“Really?”
“The story I heard was that General George C. Marshall asked himself, ‘What do I do with officers who’ve been behind barbed wire since 1942 when they’re finally freed?’ And then came up with the answer. He sent many of the ones from the Philippines and Japan here, and many of the ones from German POW camps to Japan.
“They get a command appropriate to their rank—nothing too stressful, of course—in Military Government or Graves Registration—there will be permanent military cemeteries all over Europe—or on staff somewhere. If they need medical attention, and a lot of them do, there are good Army hospitals here and in Japan. They get requisitioned quarters much nicer than what they’d get at Fort Bragg or Fort Knox. With cheap servants, not that cheap matters, as most of them got three years of back pay as soon as they got off the planes that flew them to the States. And nice clubs, with very low, tax-free prices. Getting the picture?”
“Fascinating,” Frade said. “I never thought about what would happen to them after the ‘welcome home’ parade.”
“General Greene told me the story when I was ordered to give up this place—it was headquarters for OSS Forward—so they could turn it into a club for senior officers.”
Cronley looked around the room. He couldn’t tell, of course, which of the officers in their dress uniforms had been prisoners. But no one in the room looked anything like the hollow-eyed walking skeletons in rags he’d seen in the newsreels of prisoners being liberated.
Or even like Elsa.
He had first seen Elsa von Wachtstein not a month earlier, carrying a battered suitcase in a refugee line approaching a checkpoint three kilometers north of Marburg an der Lahn. She was emaciated, her face gray, her hair unkempt—a thirty-two-year-old who looked fifty. But she was the daughter of Generalmajor Ludwig Holz and daughter-in-law of Generalleutnant Graf Karl-Friedrich von Wachtstein—both brutally killed for their roles in the attempted assassination of Adolf Hitler in July 1944. Jimmy had last seen her in Buenos Aires, when she’d reunited with her brother-in-law—and now one of Clete Frade’s closest friends—Major Hans-Peter von Wachtstein.

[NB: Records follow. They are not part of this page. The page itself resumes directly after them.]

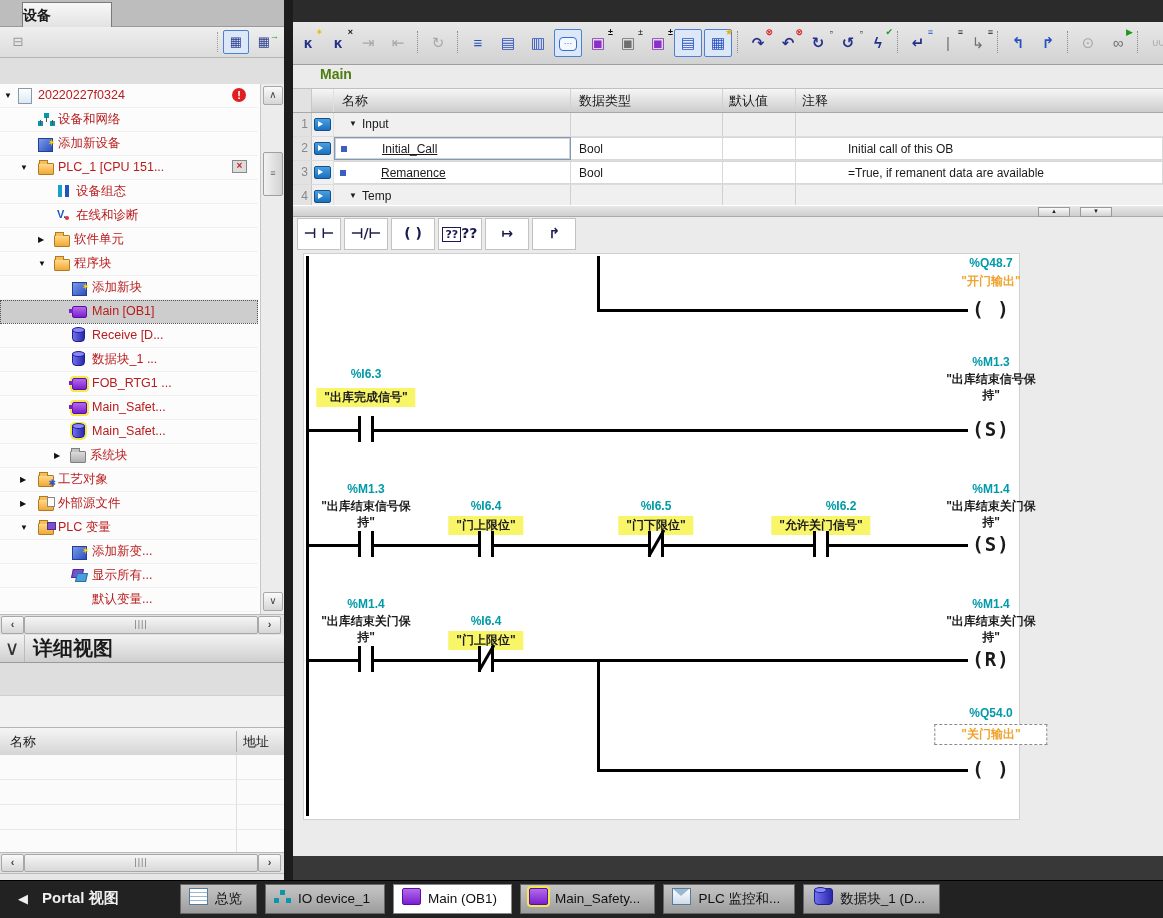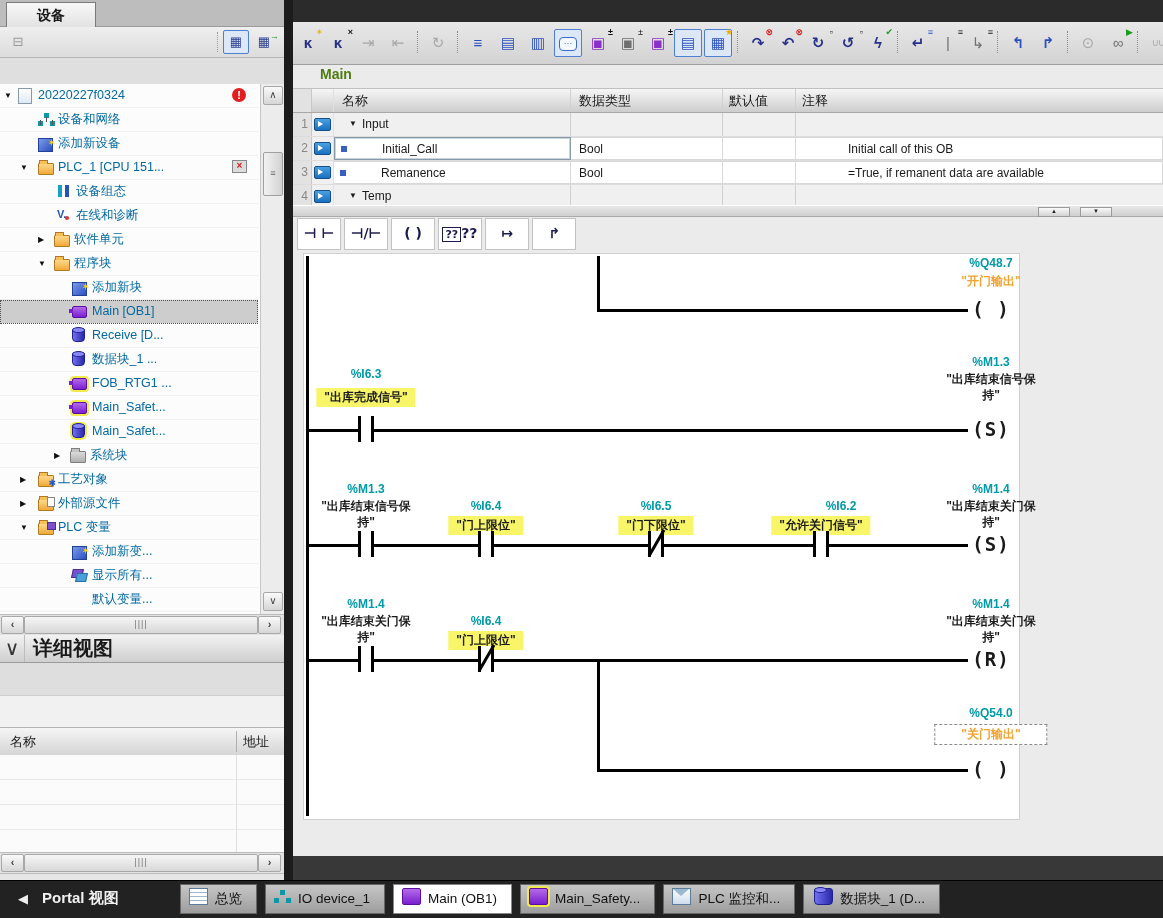"设备" #lp-tab { left: 6px -> 22px; text-align: center -> left }
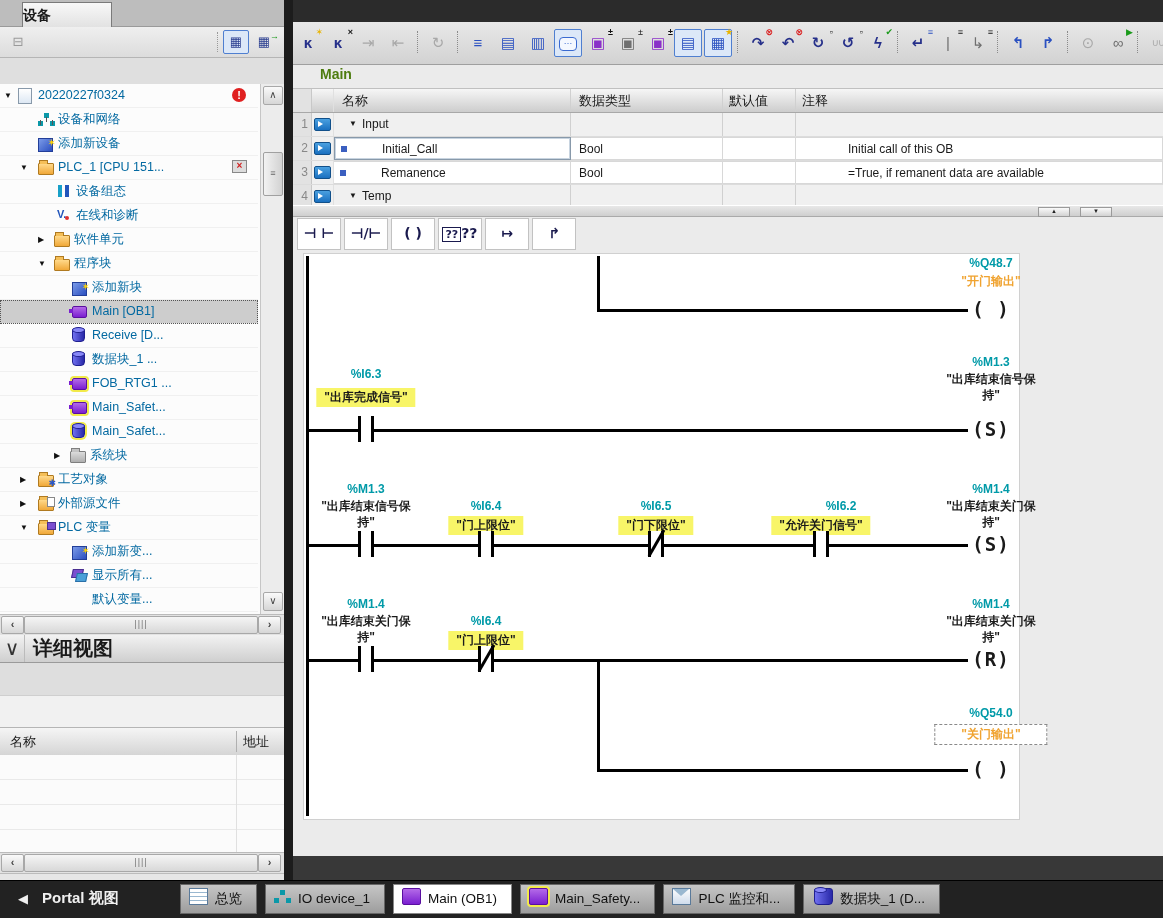"20220227f0324" .tlabel { color: #0369a1 -> #b91c1c }
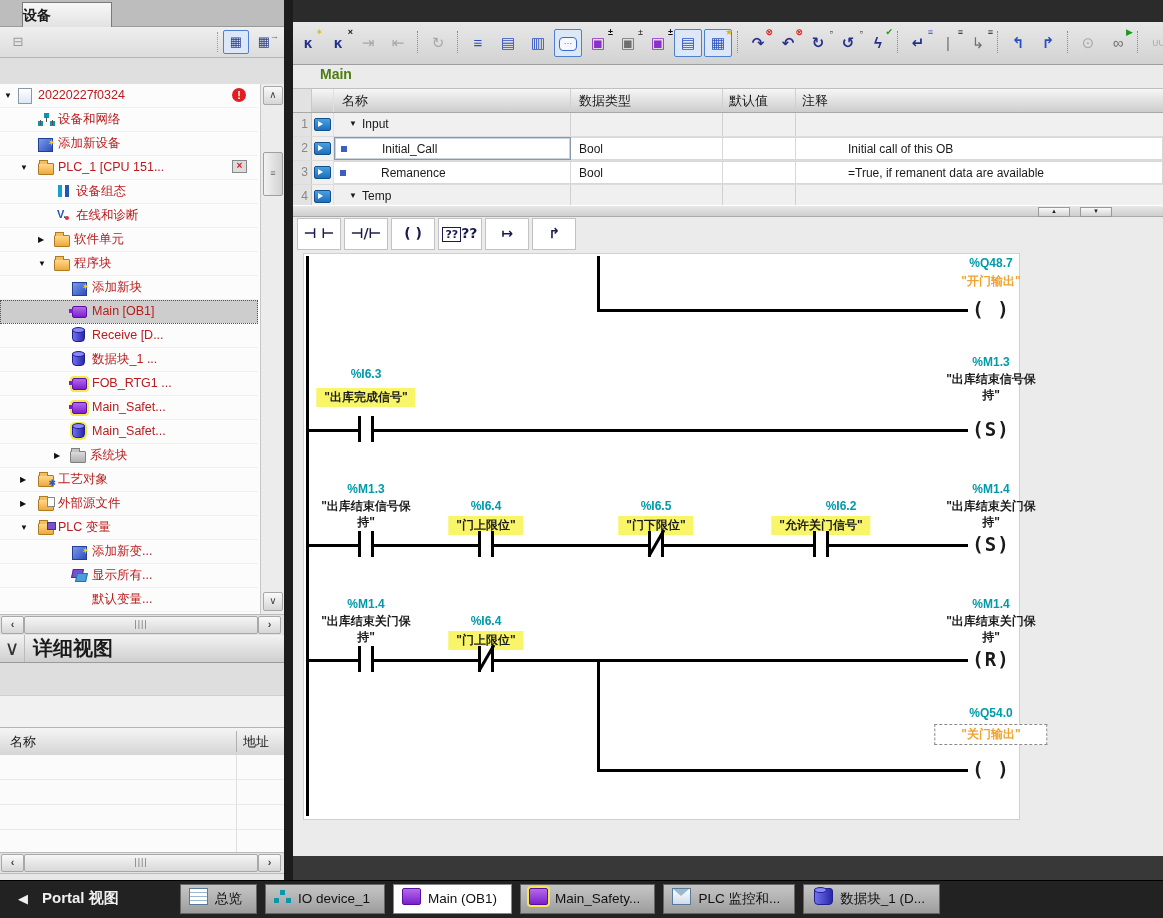"Initial_Call" .vrow.member .vname { text-decoration: none -> underline }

“And speak of the devil,” Mattingly said as he got to his feet.
General Greene and a formidable-looking woman were walking up to the table.
Frade and Cronley stood.
“Good evening, General, Mrs. Greene,” Mattingly said.
General Greene shook his hand. Mrs. Greene nodded.

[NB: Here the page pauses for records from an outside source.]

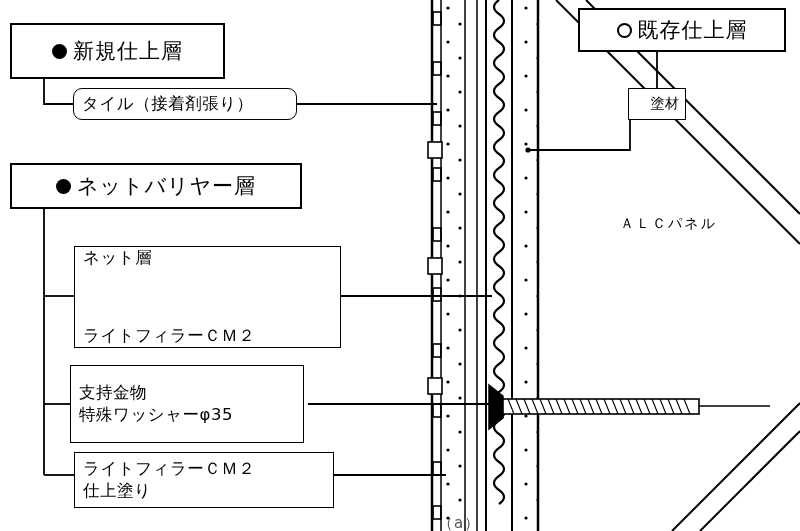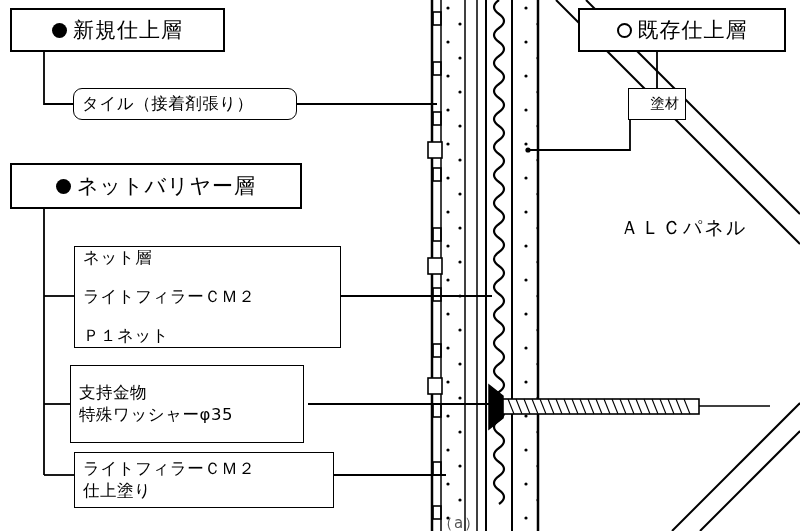"新規仕上層" div.box { height: 44px -> 56px; top: 8px -> 23px }
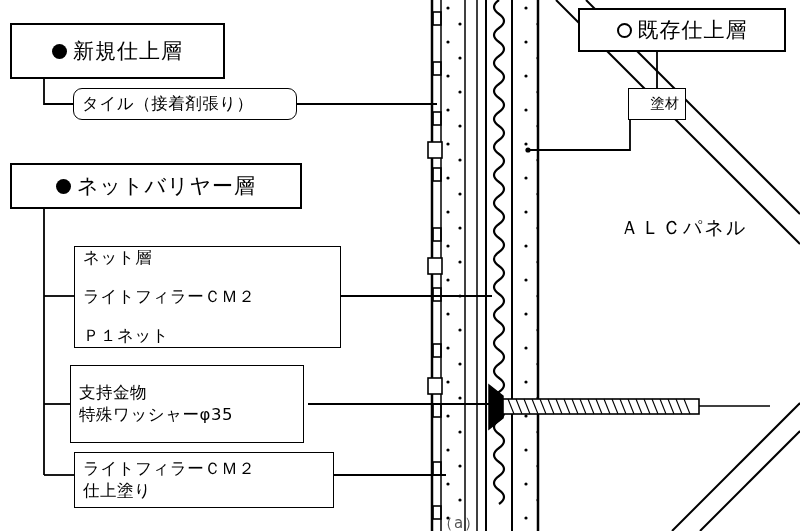"ＡＬＣパネル" .plain-label { font-size: 19px -> 14px }
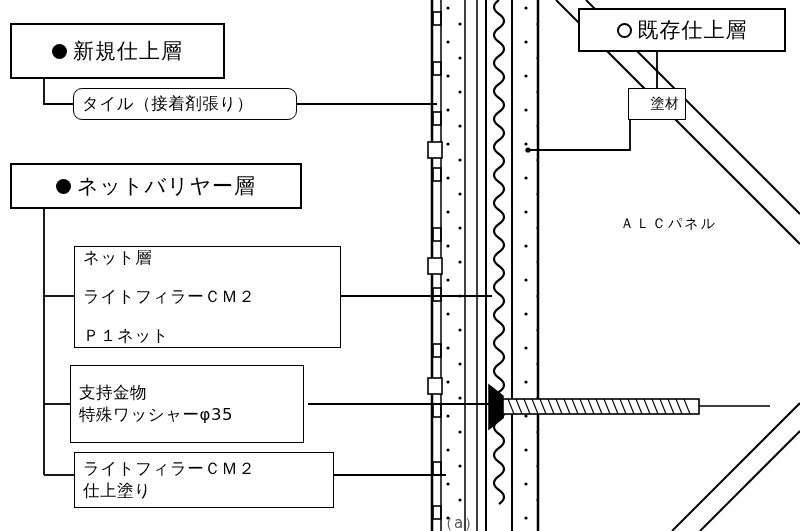"Ｐ１ネット" span.line-text { html: <span>Ｐ１ネット</span> -> none }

“Mrs. Greene, may I introduce Colonel Cletus Frade, USMC, and Captain Cronley?” Mattingly said.
She nodded, and then asked, “How is it you’re in olive drab, Captain?”
“Captain Cronley didn’t expect to be here tonight, Grace,” General Greene said.

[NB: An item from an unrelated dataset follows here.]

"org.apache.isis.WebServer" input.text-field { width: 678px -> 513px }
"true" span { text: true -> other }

“The dress code—it’s posted as you come in—says ‘Pinks and Greens, or more formal, after Seventeen Hundred.’”
“Grace, for God’s sake, ease up,” General Greene said.
I wondered before, Cronley thought, why Rachel, and not the general’s wife, was president of the Officers’ Wives Club. Now I know. If this pain-in-the-ass was, there’d be nobody else in it.
“Rules are rules and decorum is decorum,” Mrs. Greene said.
“You’re absolutely right,” Frade then said. “I’d have him taken outside and shot but I’m as guilty as he is. I’m not wearing a pink uniform either. I don’t even own a pink uniform.”
Both Mrs. Greene and Mattingly glared at him, she because she obviously was not used to being challenged, much less mocked.
Clete put away all that scotch! He’s plastered!
And Mattingly sees it.
This is going to be fun. Or a disaster.
“Actually, Colonel Frade,” Mattingly said, “the term is ‘pinks and greens.’”
Frade ignored him. He wasn’t through.
“Does this Army dress code prescribe female attire?” he asked.
“What do you mean by that?” she snapped.
“Just curious. In the Naval Service, officers don’t tell our ladies what to wear. And of course vice versa.”